25 January 2005

Dear Tobacco Smoke

Dear Tobacco Smoke:

Thank you for all the times you weren't created around me. I really do appreciate those, but I don't think enough good thoughts about them. Also, I am sorry for being a smug bitch about the fact that I don't smoke, but there you have it. I don't smoke, but I feel so smug every time I think about it that I actually feel guilty about it sometimes. Which means that every time people don't smoke a good time for me, if only in that I don't have to remember how horrendously smug I am about my non-smoker status.

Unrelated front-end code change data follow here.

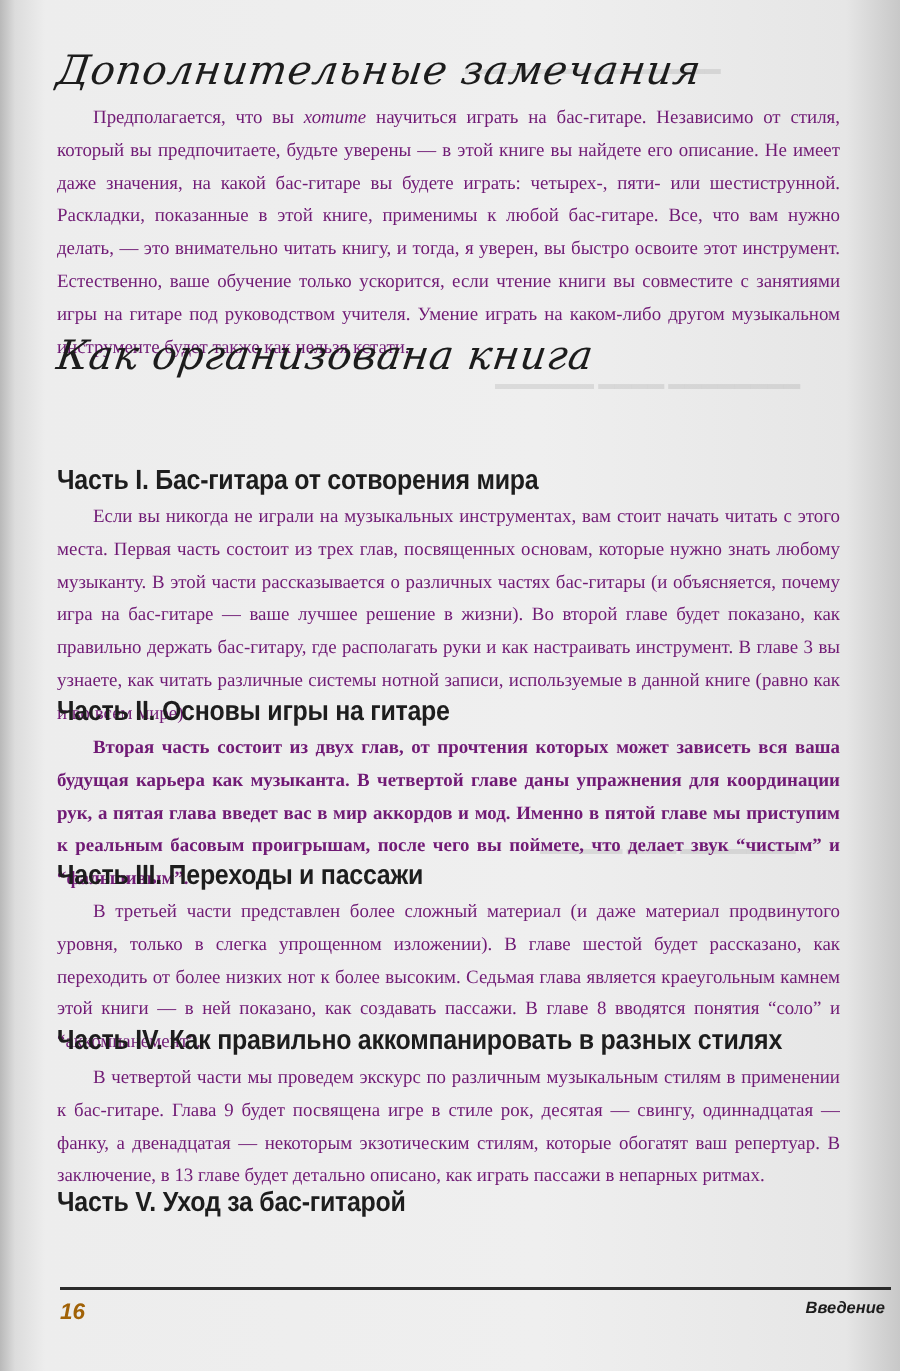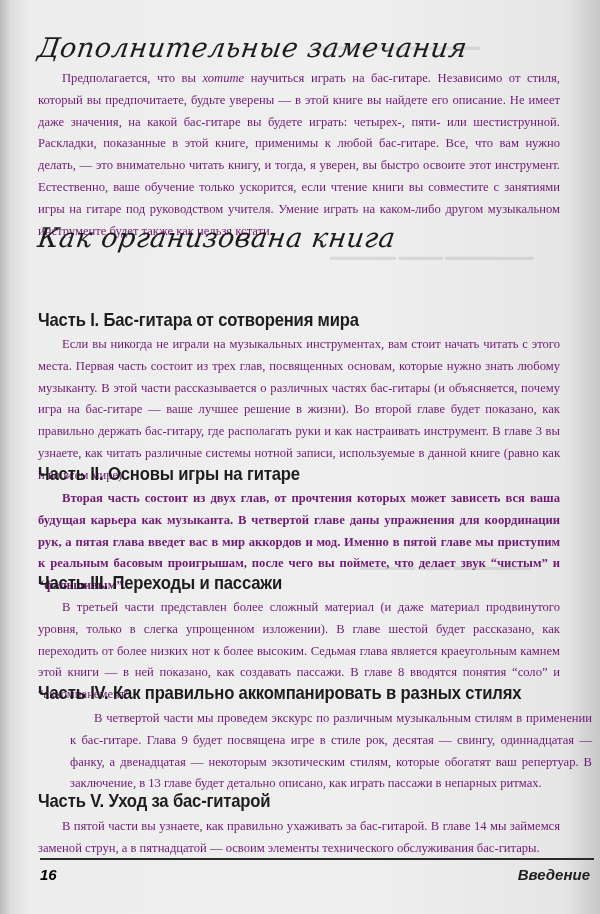--- a/index.html
+++ b/index.html
@@ -67,7 +67,7 @@
   <p class="para" style="top:597px;">В третьей части представлен более сложный материал (и даже материал продвинутого уровня, только в слегка упрощенном изложении). В главе шестой будет рассказано, как переходить от более низких нот к более высоким. Седьмая глава является краеугольным камнем этой книги — в ней показано, как создавать пассажи. В главе 8 вводятся понятия “соло” и “аккомпанемент”.</p>
 
   <h2 class="part-heading" style="top:682px;">Часть IV. Как правильно аккомпанировать в разных стилях</h2>
-  <p class="para" style="top:708px;margin-left:32px;">В четвертой части мы проведем экскурс по различным музыкальным стилям в применении к бас-гитаре. Глава 9 будет посвящена игре в стиле рок, десятая — свингу, одиннадцатая — фанку, а двенадцатая — некоторым экзотическим стилям, которые обогатят ваш репертуар. В заключение, в 13 главе будет детально описано, как играть пассажи в непарных ритмах.</p>
+  <p class="para" style="top:708px;">В четвертой части мы проведем экскурс по различным музыкальным стилям в применении к бас-гитаре. Глава 9 будет посвящена игре в стиле рок, десятая — свингу, одиннадцатая — фанку, а двенадцатая — некоторым экзотическим стилям, которые обогатят ваш репертуар. В заключение, в 13 главе будет детально описано, как играть пассажи в непарных ритмах.</p>
 
   <h2 class="part-heading" style="top:790px;">Часть V. Уход за бас-гитарой</h2>
   <p class="para" style="top:816px;">В пятой части вы узнаете, как правильно ухаживать за бас-гитарой. В главе 14 мы займемся заменой струн, а в пятнадцатой — освоим элементы технического обслуживания бас-гитары.</p>

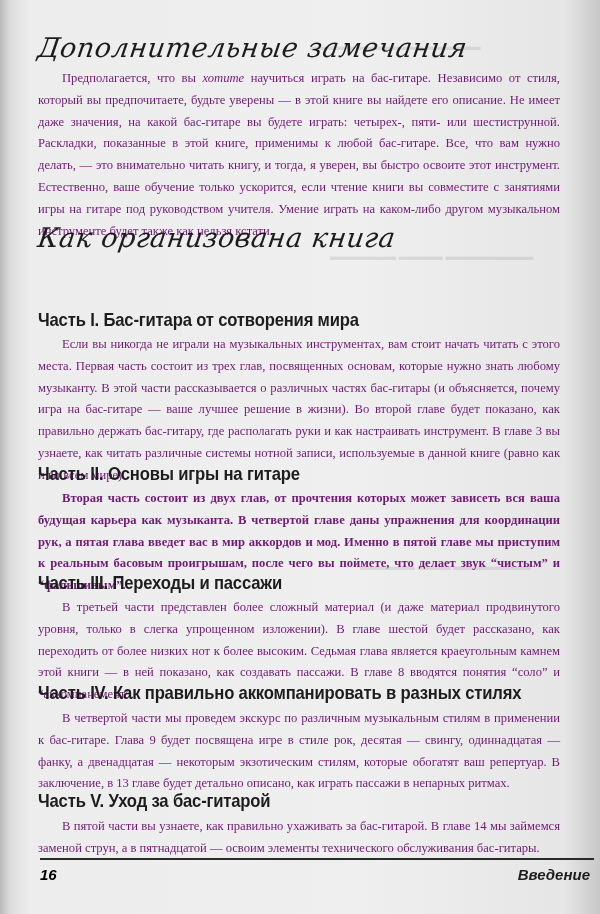--- a/index.html
+++ b/index.html
@@ -70,7 +70,6 @@
   <p class="para" style="top:708px;">В четвертой части мы проведем экскурс по различным музыкальным стилям в применении к бас-гитаре. Глава 9 будет посвящена игре в стиле рок, десятая — свингу, одиннадцатая — фанку, а двенадцатая — некоторым экзотическим стилям, которые обогатят ваш репертуар. В заключение, в 13 главе будет детально описано, как играть пассажи в непарных ритмах.</p>
 
   <h2 class="part-heading" style="top:790px;">Часть V. Уход за бас-гитарой</h2>
-  <p class="para" style="top:816px;">В пятой части вы узнаете, как правильно ухаживать за бас-гитарой. В главе 14 мы займемся заменой струн, а в пятнадцатой — освоим элементы технического обслуживания бас-гитары.</p>
 
   <div class="footer-rule"></div>
   <div class="page-number">16</div>

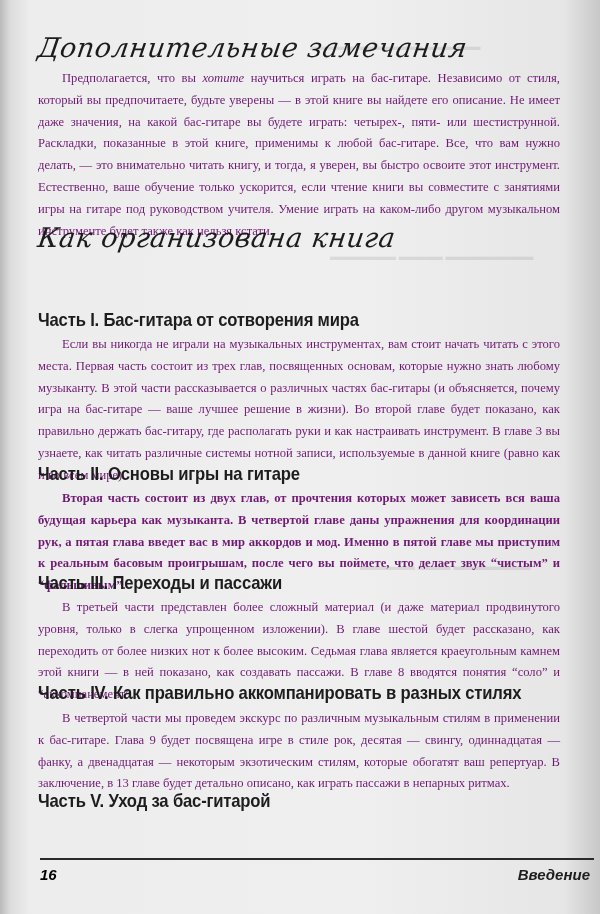--- a/index.html
+++ b/index.html
@@ -32,7 +32,7 @@
     .page-number {
       position: absolute; left: 40px; top: 866px;
       font-family: "Liberation Sans", sans-serif; font-weight: bold; font-style: italic;
-      font-size: 15px; color: #000000; text-align: right;
+      font-size: 15px; color: #a16207; text-align: right;
     }
     .section-name {
       position: absolute; right: 10px; top: 866px;

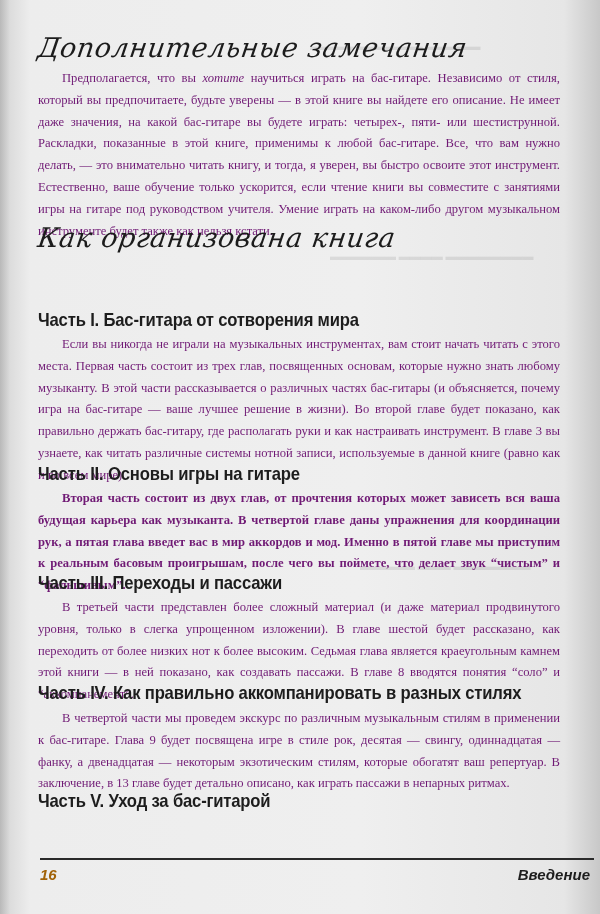--- a/index.html
+++ b/index.html
@@ -37,7 +37,7 @@
     .section-name {
       position: absolute; right: 10px; top: 866px;
       font-family: "Liberation Sans", sans-serif; font-weight: bold; font-style: italic;
-      font-size: 15px; color: #1d1d1d;
+      font-size: 11px; color: #1d1d1d;
     }
     .bleed { position: absolute; color: rgba(120,120,120,0.18); font-size: 11px; white-space: nowrap; pointer-events: none; }
   </style>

Why am I glad? Because I'm bad at smoking, for one. I tried it one summer with some friends, and embarrassed myself by coughing and choking and getting a runny nose and watery eyes from just a few puffs. That sucked, so I quit trying. Why waste the cigarettes they were giving me, right? More for them, better for everyone. Smoking is expensive, which is another reason I'm glad I'm not so addicted I have to do it. Unfortunately since first trying to smoke and failing I've only become more and more intolerant of the smell of cigarette smoke, to the point where I'm, as mentioned before, a horrid smug bitch about the whole smoking thing. Which brings me to the final reason I'm glad I don't smoke: I'd have to put up with intolerant nonsmokers such as myself. That sounds like it would be a total drag.

So yeah: tobacco smoke, I don't miss you. It's okay if you don't keep in touch.